5 Takeaways from IMM State of the Market Report for PJM

A new independent report shows market competition continues to deliver results – including historically low power prices – for the 65 million customers served by the nation’s largest electric grid operator, PJM Interconnection.
“The PJM markets bring customers the benefits of competition,” said PJM’s independent market monitor (IMM) in its November “State of the Markets” report. The IMM added that wholesale electric power markets can achieve diverse energy goals – from reliability, to lower costs, to innovation and decarbonization.

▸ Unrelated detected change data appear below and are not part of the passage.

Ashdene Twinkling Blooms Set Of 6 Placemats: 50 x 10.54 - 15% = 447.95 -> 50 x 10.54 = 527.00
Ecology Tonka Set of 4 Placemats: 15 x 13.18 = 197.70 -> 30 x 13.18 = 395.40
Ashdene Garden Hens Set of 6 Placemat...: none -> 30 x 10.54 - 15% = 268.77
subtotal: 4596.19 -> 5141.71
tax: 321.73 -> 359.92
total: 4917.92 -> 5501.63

But the IMM warns against policies and trends that undermine the ability of power generators to truly compete and innovate, and that hamper the ability of market forces to drive efficient outcomes and customer savings. The report pointed to Ohio nuclear and coal subsidies passed through controversial HB 6 legislation as an example of “out of market” interventions that allow uneconomic power plants to stay online, resulting in higher costs for customers and impeding the growth of new or more efficient technologies.
Key Takeaways and Quotes:
- Market competition keeps prices responsive – and it is delivering lower cost electricity to power our economy.
“Energy prices were lower in the first nine months of 2020 than in the first nine months of any year since the creation of PJM markets in 1999.”

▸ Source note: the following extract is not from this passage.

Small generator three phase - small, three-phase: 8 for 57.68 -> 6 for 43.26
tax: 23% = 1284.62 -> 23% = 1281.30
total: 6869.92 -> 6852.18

- Competitive power markets are the gateway to future innovation, renewable growth and decarbonization.
“Organized, competitive wholesale power markets are the best way to facilitate the least cost path to decarbonization. Markets provide incentives for innovation and efficiency. Renewables can compete. Innovation will occur in renewable technologies in unpredictable and beneficial ways…
Markets provide technology neutral incentives to all market participants, including those who will introduce technologies not yet in existence…
Markets are also the most efficient way to integrate state supported renewable technologies.”
- Subsidies undermine competition and displace new, more economic generation resources.
“Subsidies are not part of the PJM market design but nonetheless threaten the foundations of the PJM Capacity Market as well as the competitiveness of PJM markets overall.”
- State policymakers should avoid undermining market progress with the Fixed Resource Requirement (FRR), which enables power reliability to be secured outside PJM’s competitive capacity market through a fixed contract. The FRR will increase electricity costs and stifle competitive alternatives.
“The FRR approach is a nonmarket approach that would replace market incentives with judgments about preferred technologies and about appropriate pricing. As made clear in recent MMU analyses of FRR options in Illinois, Maryland, New Jersey and Ohio, the FRR approach is likely to lead to significant increases in payments by customers…
Markets provide incentives to reduce costs and improve technology while the FRR approach would simply accept uneconomic offers as unavoidable and provide no incentives to reduce costs.”
- Carbon reductions can be best and most efficiently achieved through market-based mechanisms, such as price on carbon.
“If the PJM states decide that carbon is a pollutant with a negative value, a market approach to carbon is preferred to an inefficient technology or unit specific subsidy approach or inconsistent [Renewable Portfolio Standard] rules that in some cases subsidize carbon emitting resources. Implementation of a carbon price is a market approach which would let market participants respond in efficient and innovative ways to the price signal rather than relying on planners to identify specific technologies or resources to be subsidized.”
The Path Forward: Market-Based Mechanisms to Meet Social Goals
The IMM report concludes that while “the evolution of wholesale power markets is far from complete,” PJM’s markets remain effective for achieving energy goals now and into the future. The report adds, “The PJM market design has brought significant benefits to participants and the fundamental current design of PJM markets is sustainable. There is no reason to overturn the key components of the PJM capacity and energy markets.”
Rather than pursue subsidies to achieve policy goals such as decarbonization, the IMM says “Broader social goals can all be met with market-based mechanisms available to all market participants on a competitive basis and without discrimination.”
Going forward, the IMM encourages market participants to look to future enhancements that can continue positive outcomes for consumers and the grid, saying “The focus should be on the continued refinement of the market rules in order to ensure that the rules correctly incorporate the fundamentals of the markets, e.g. improved combined cycle modeling, accurate scarcity pricing, and matching dispatch and pricing intervals.”
Competitive Solutions
With more than 50,000 MW of electric generation in the PJM region, EPSA and our member companies are committed to building consensus around durable market-based solutions that encourage the benefits of competition, provide business certainty, and incentivize the flexibility and innovation needed to meet the future. As an Energy + Environmental Economics report recently demonstrated, the PJM region could slash carbon emissions by 28% while achieving $2.8 billion in consumer savings through regional market-based approaches that tap the potential of PJM’s markets and expand power generation choice. We know that customers win when companies compete – and it’s our mission to build a foundation that enables power providers to bring least cost, reliable solutions to power our nation.